Broom broom and farewell, everyone.
Today is my last day at Jezebel — an occasion that has caused me to cry in the line for the office taco buffet, a location in which I previously thought it was impossible to feel sorrow.
I feel so unbelievably lucky to have worked here. Upon leaving, everyone always says that writing for Jezebel was their dream, so I realize that I am sort of trotting out a cliche, but it's true. It was my dream before I even knew what Jezebel was: in high school, after I announced my plan to pursue the field of womyn's studies at a formerly all-women's and now only vaguely co-ed college, I found myself repeatedly faced with the question of what the hell I was planning to do with it. This question was usually posed by well-meaning family friends and family members; eventually, I developed a fun little routine that I would do because I was tired of hearing it. I would tell concerned adults inquiring about my future plans that I hoped to become a professional feminist with a sponsor (which is like a professional skateboarder with a sponsor, but instead of doing tricks you yell about the patriarchy in logo-branded apparel). The point of the joke was to dismiss Practical Adult Concern; the punchline was that no one will ever pay me for doing what I want to do. The fact that I'm now doing exactly what I want to do as a job feels dizzyingly, exhilaratingly improbable.

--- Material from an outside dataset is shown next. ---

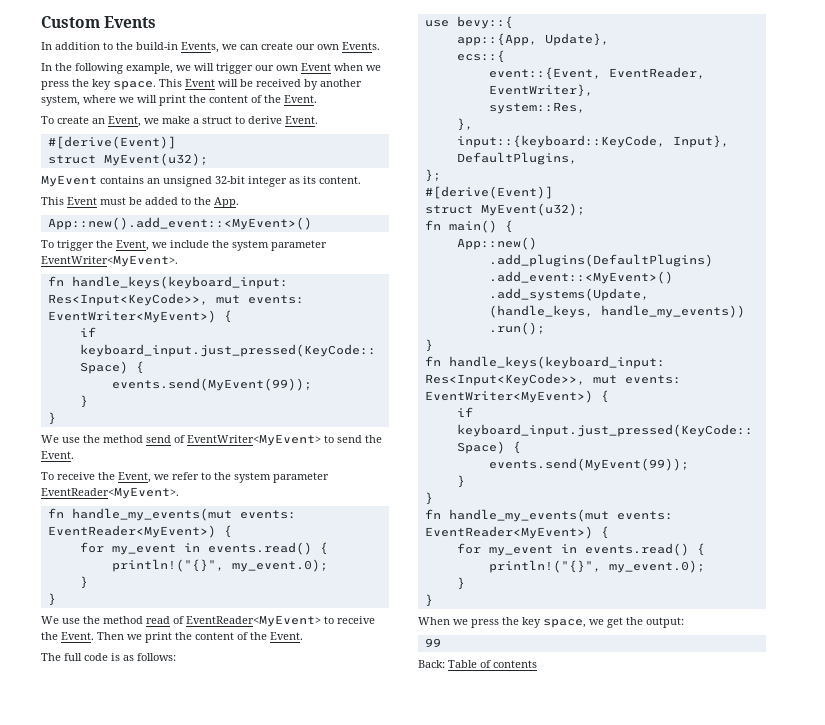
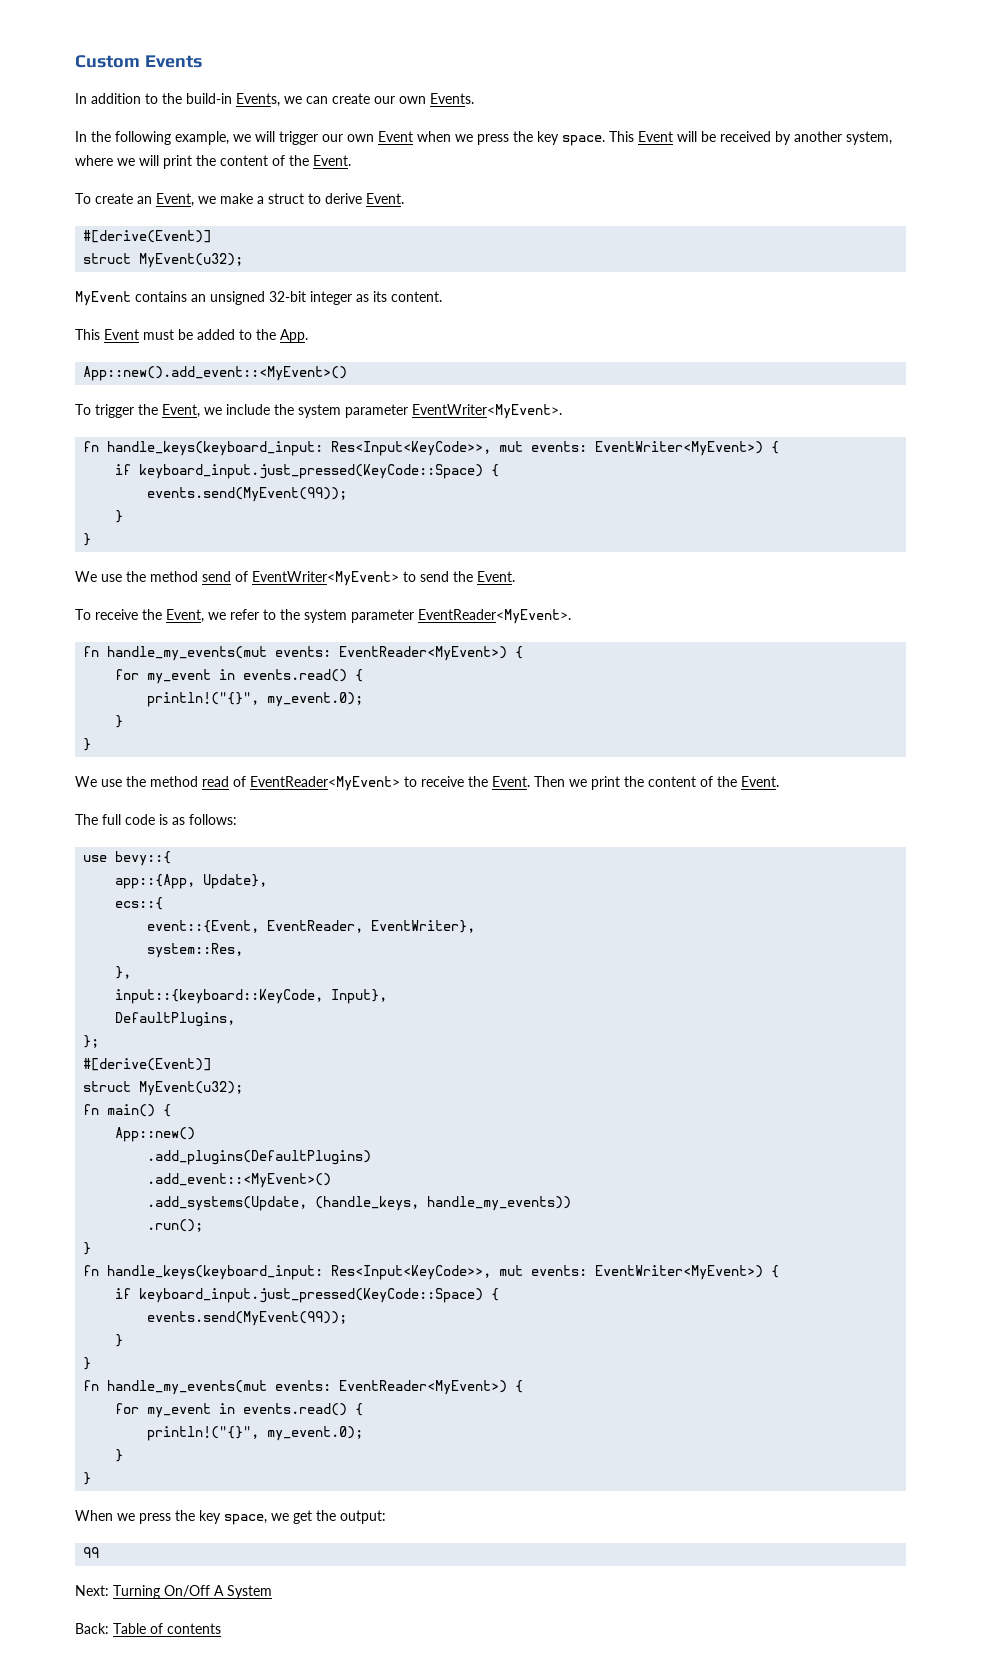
+ Next: Turning On/Off A System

Working at Jezebel, in other words, was a dream I didn't know I could even feasibly have. It's been incredible, and I feel so fortunate: in my time here, I've been able to cover such a wide breadth of topics — from college administrations' malignant negligence in dealing with sexual assault to fashion to sex work to dicks to the downy demon clinging malevolently to Justin Bieber's upper lip (by far the most important of all my beats).